Data excerpts:
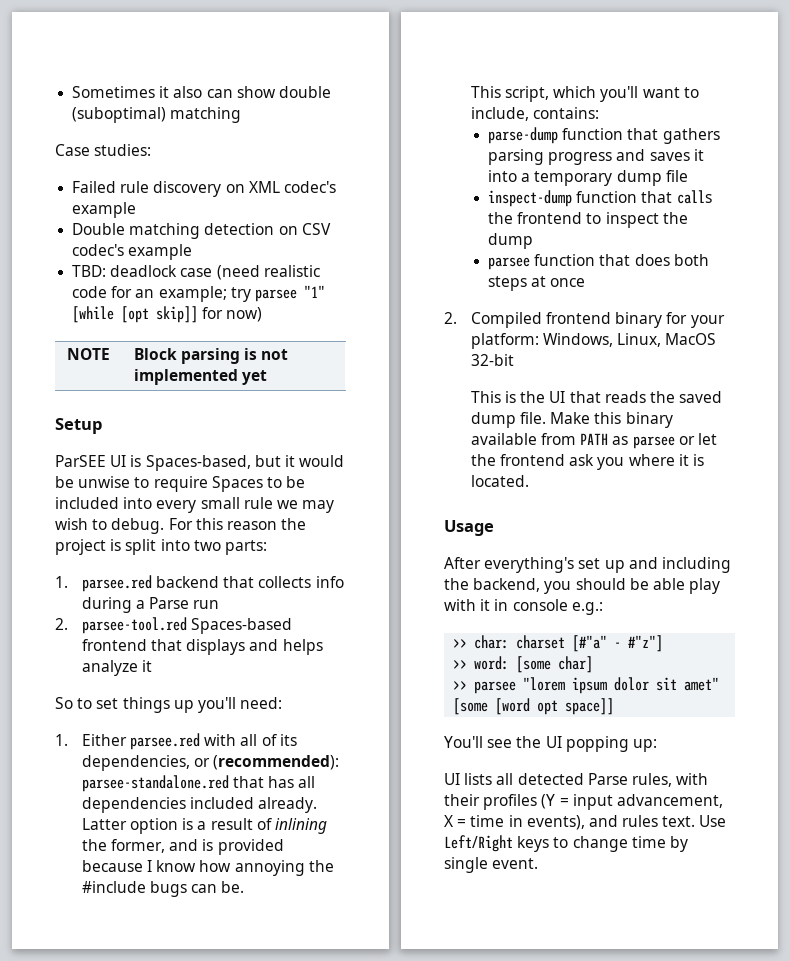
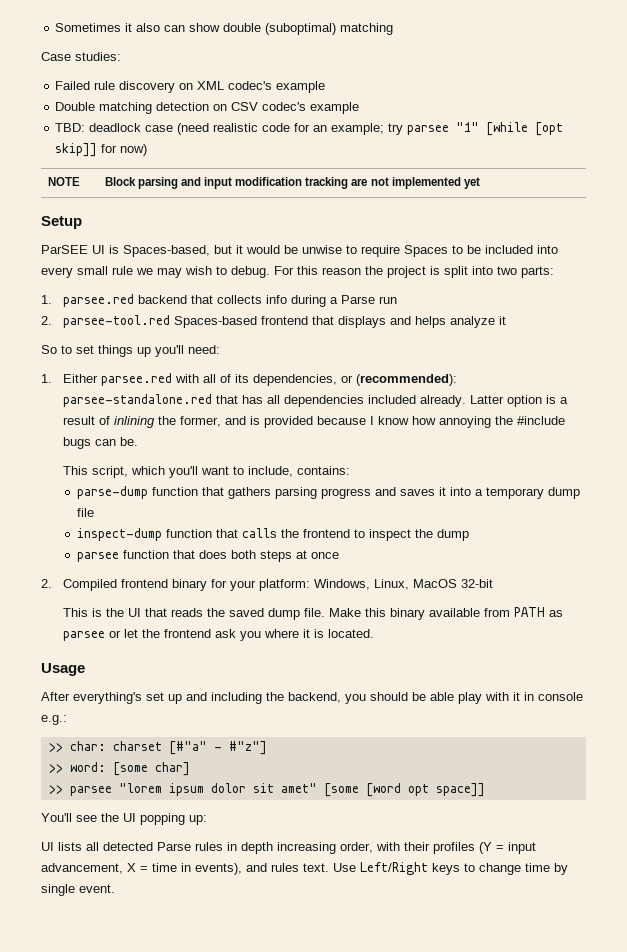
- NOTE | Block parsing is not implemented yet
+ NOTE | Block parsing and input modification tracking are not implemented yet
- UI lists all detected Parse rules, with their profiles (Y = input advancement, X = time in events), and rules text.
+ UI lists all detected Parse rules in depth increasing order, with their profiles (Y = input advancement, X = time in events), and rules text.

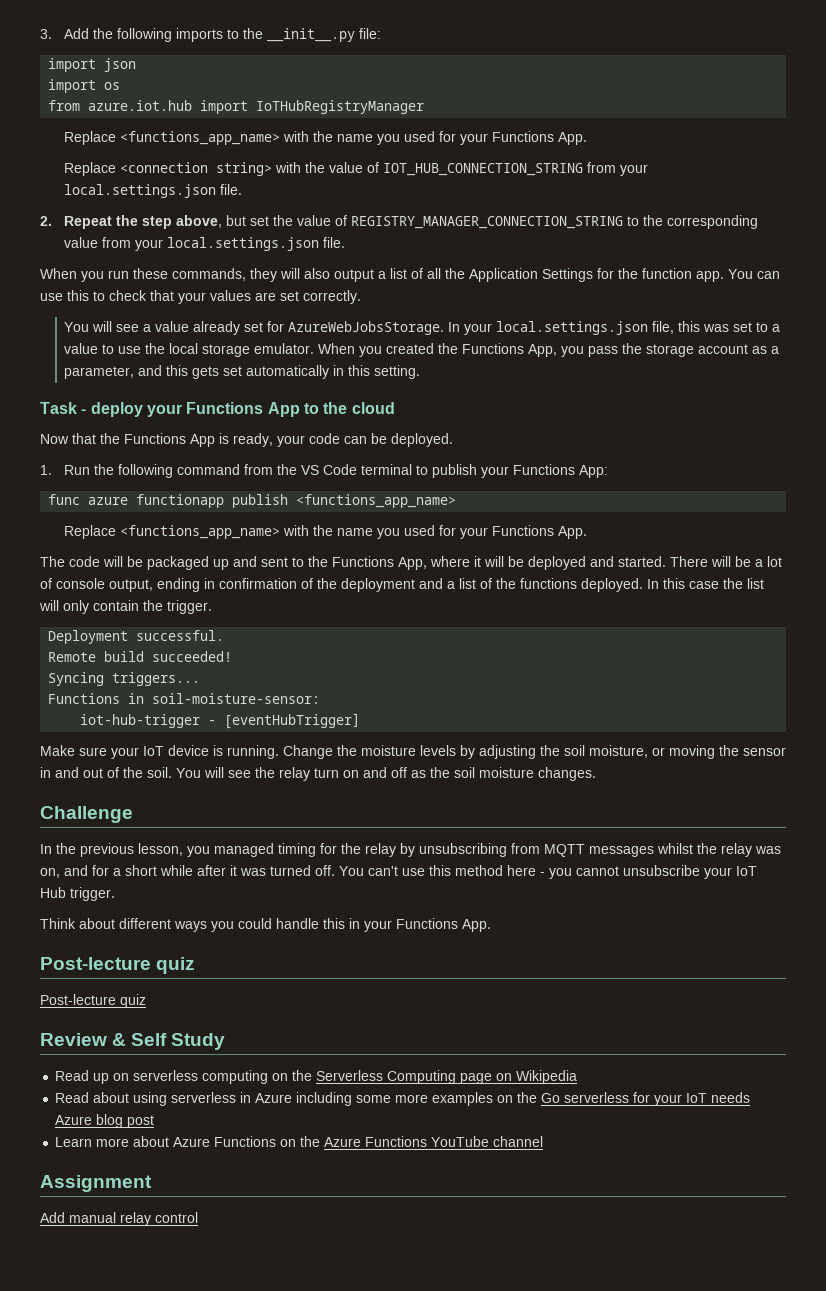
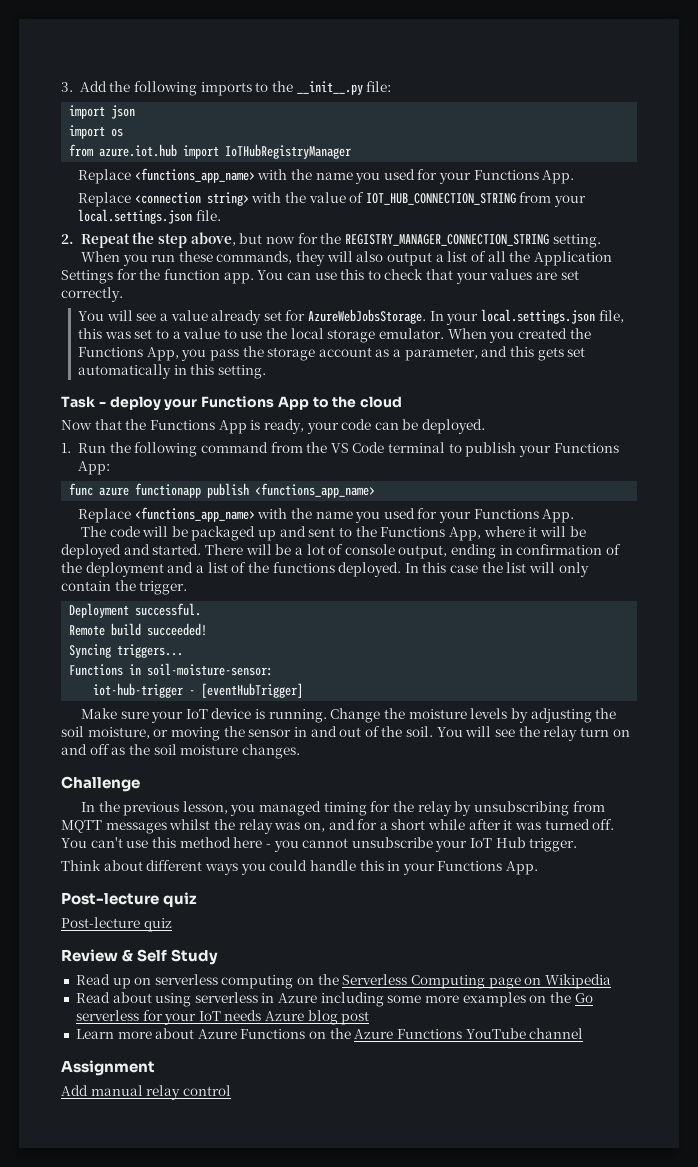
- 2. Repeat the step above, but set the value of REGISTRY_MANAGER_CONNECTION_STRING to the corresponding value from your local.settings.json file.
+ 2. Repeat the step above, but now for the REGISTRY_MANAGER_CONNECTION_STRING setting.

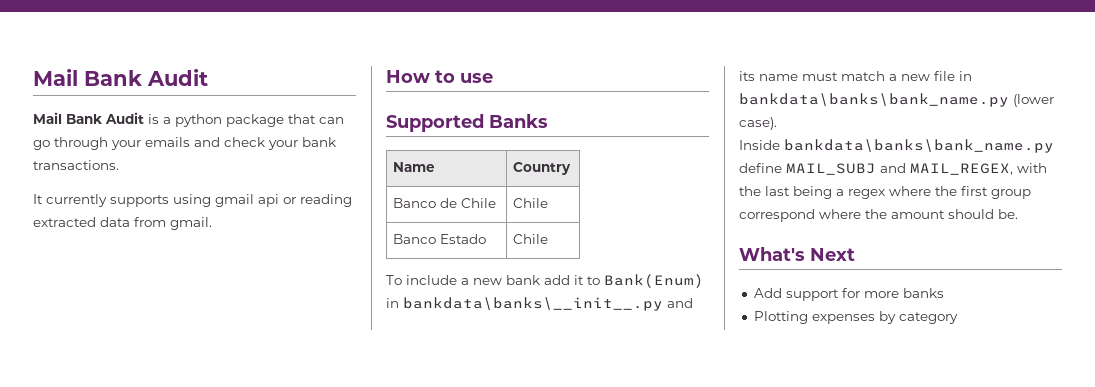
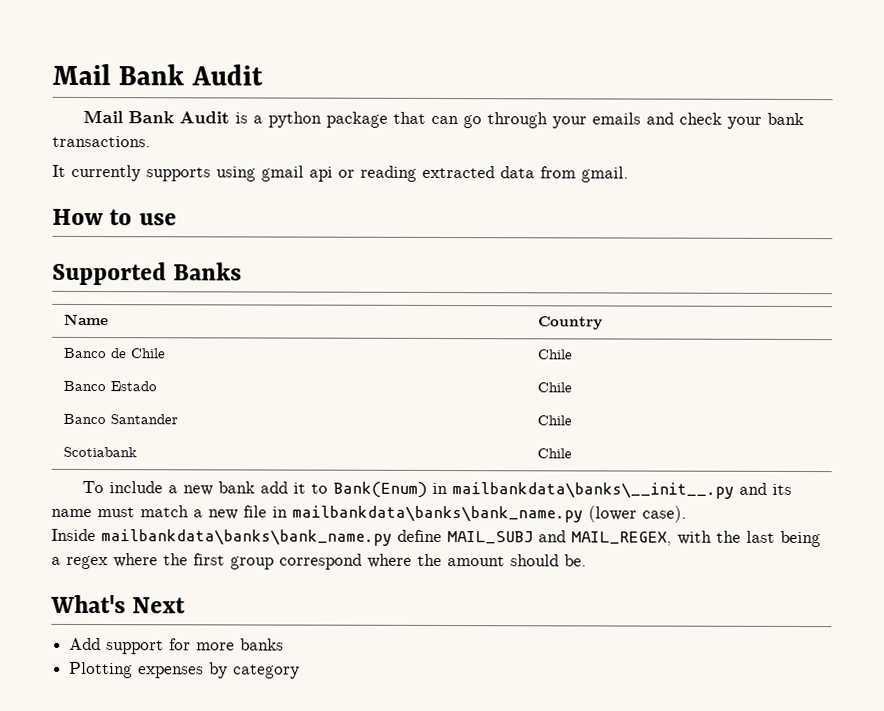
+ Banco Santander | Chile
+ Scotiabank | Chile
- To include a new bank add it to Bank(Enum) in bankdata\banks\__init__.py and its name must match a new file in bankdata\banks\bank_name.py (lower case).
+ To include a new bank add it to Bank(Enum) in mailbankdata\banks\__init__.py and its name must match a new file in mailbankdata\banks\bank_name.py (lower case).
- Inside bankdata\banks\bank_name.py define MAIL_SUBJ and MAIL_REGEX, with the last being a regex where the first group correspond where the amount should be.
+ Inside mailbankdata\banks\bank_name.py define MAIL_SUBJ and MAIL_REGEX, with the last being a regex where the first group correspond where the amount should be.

--

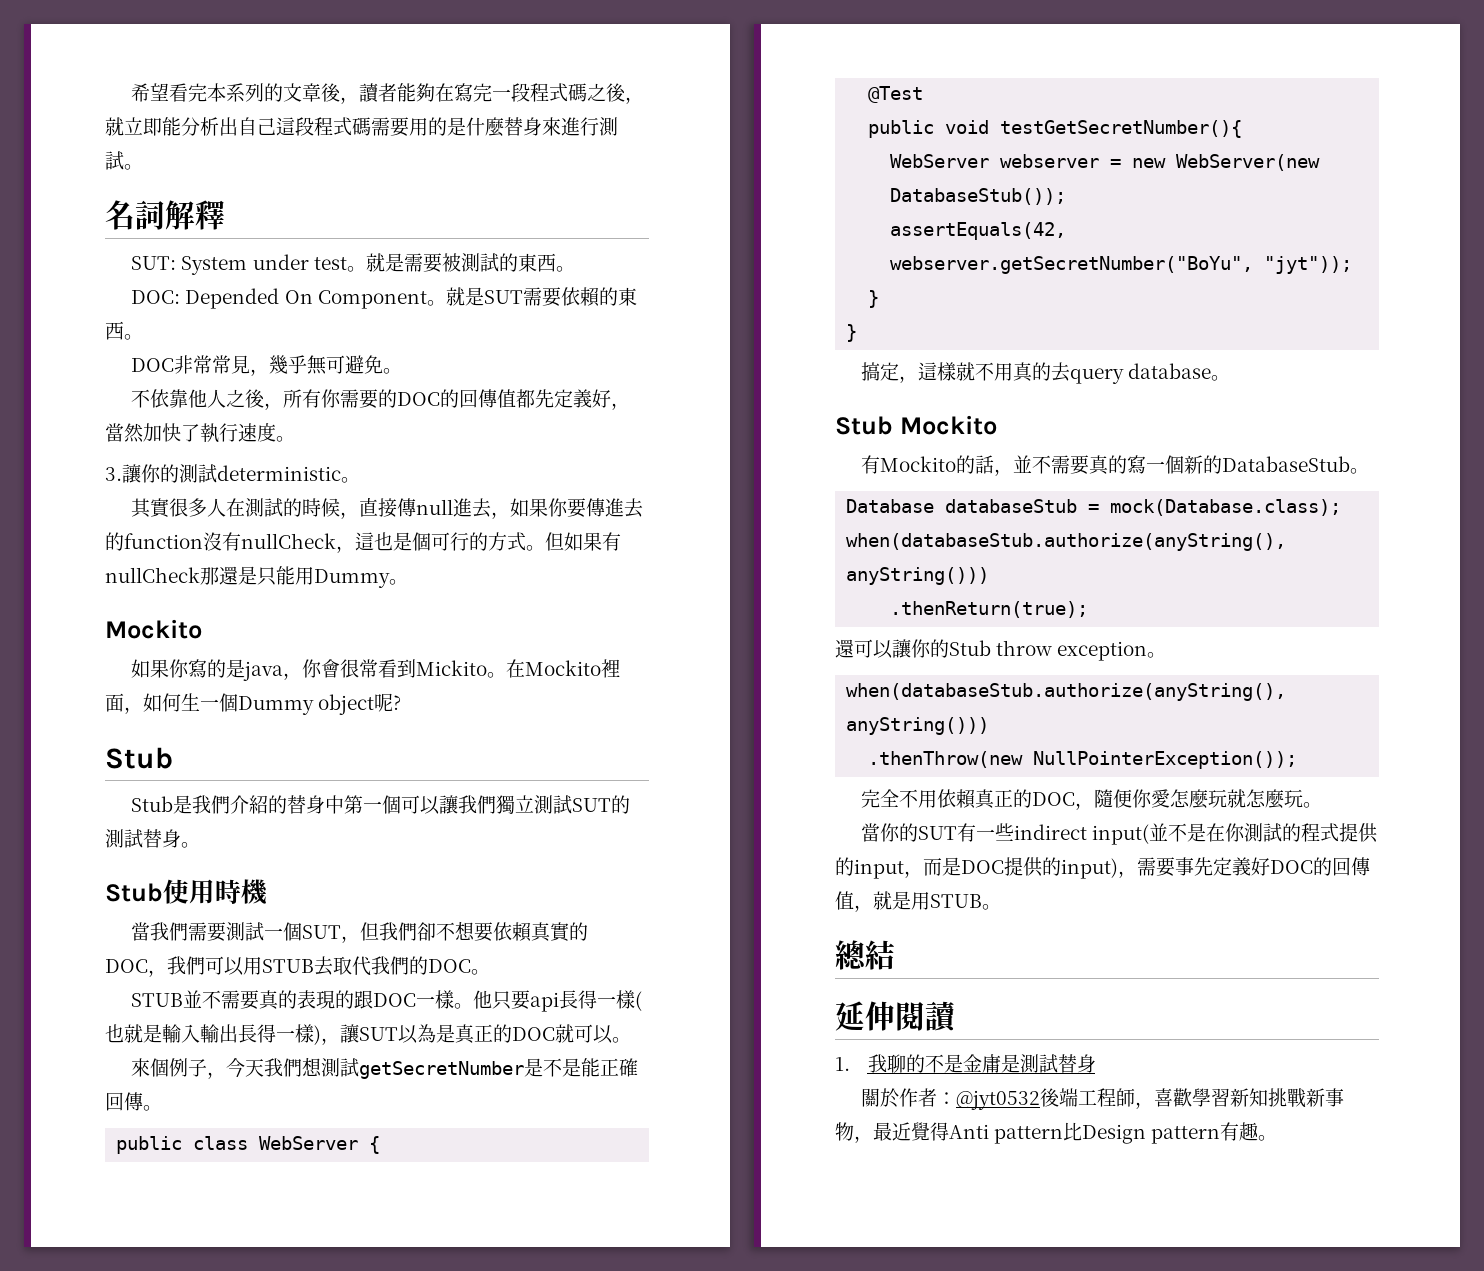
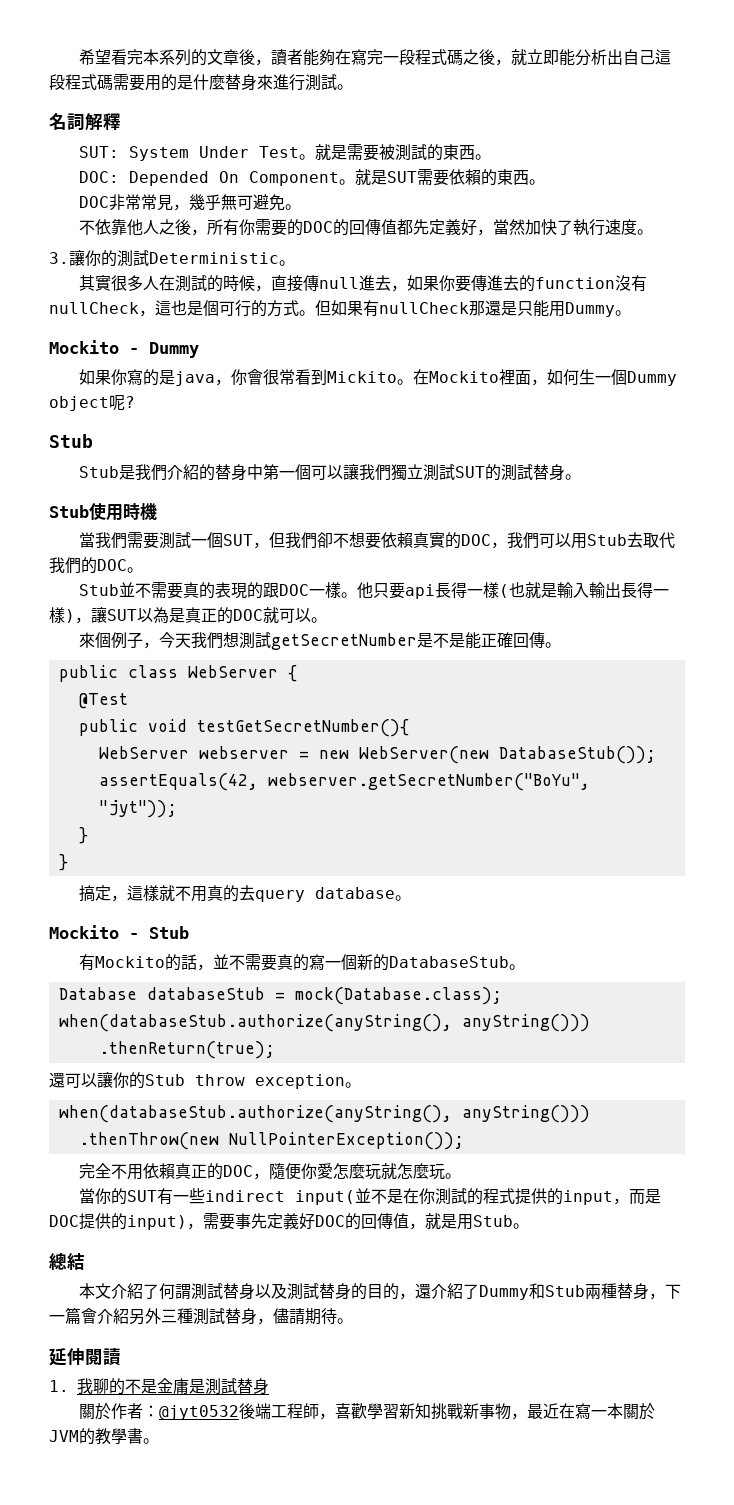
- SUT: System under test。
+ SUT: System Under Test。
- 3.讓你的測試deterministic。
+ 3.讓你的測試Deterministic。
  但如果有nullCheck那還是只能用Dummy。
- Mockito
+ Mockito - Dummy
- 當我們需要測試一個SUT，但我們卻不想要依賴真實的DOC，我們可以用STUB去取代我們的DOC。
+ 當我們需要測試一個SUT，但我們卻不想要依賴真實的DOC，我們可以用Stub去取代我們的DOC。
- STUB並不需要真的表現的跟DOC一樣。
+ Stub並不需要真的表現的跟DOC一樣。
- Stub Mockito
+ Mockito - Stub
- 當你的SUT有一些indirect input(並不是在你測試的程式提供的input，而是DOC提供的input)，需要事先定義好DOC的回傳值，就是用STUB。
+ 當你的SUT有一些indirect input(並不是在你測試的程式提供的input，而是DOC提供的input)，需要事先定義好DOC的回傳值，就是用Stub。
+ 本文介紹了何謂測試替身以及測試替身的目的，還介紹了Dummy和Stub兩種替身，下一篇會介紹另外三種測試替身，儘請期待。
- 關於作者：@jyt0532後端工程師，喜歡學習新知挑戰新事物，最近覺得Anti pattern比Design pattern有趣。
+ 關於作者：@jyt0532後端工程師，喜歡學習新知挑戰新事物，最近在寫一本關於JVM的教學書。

Exercise objective: Print nothing except the lines above from the one containing "- NOTE | Block parsing is not implemented yet" down to the one containing "Inside mailbankdata\banks\bank_name.py define", both included, exactly as written and free of pictures.

Written answer:
- NOTE | Block parsing is not implemented yet
+ NOTE | Block parsing and input modification tracking are not implemented yet
- UI lists all detected Parse rules, with their profiles (Y = input advancement, X = time in events), and rules text.
+ UI lists all detected Parse rules in depth increasing order, with their profiles (Y = input advancement, X = time in events), and rules text.

- 2. Repeat the step above, but set the value of REGISTRY_MANAGER_CONNECTION_STRING to the corresponding value from your local.settings.json file.
+ 2. Repeat the step above, but now for the REGISTRY_MANAGER_CONNECTION_STRING setting.

+ Banco Santander | Chile
+ Scotiabank | Chile
- To include a new bank add it to Bank(Enum) in bankdata\banks\__init__.py and its name must match a new file in bankdata\banks\bank_name.py (lower case).
+ To include a new bank add it to Bank(Enum) in mailbankdata\banks\__init__.py and its name must match a new file in mailbankdata\banks\bank_name.py (lower case).
- Inside bankdata\banks\bank_name.py define MAIL_SUBJ and MAIL_REGEX, with the last being a regex where the first group correspond where the amount should be.
+ Inside mailbankdata\banks\bank_name.py define MAIL_SUBJ and MAIL_REGEX, with the last being a regex where the first group correspond where the amount should be.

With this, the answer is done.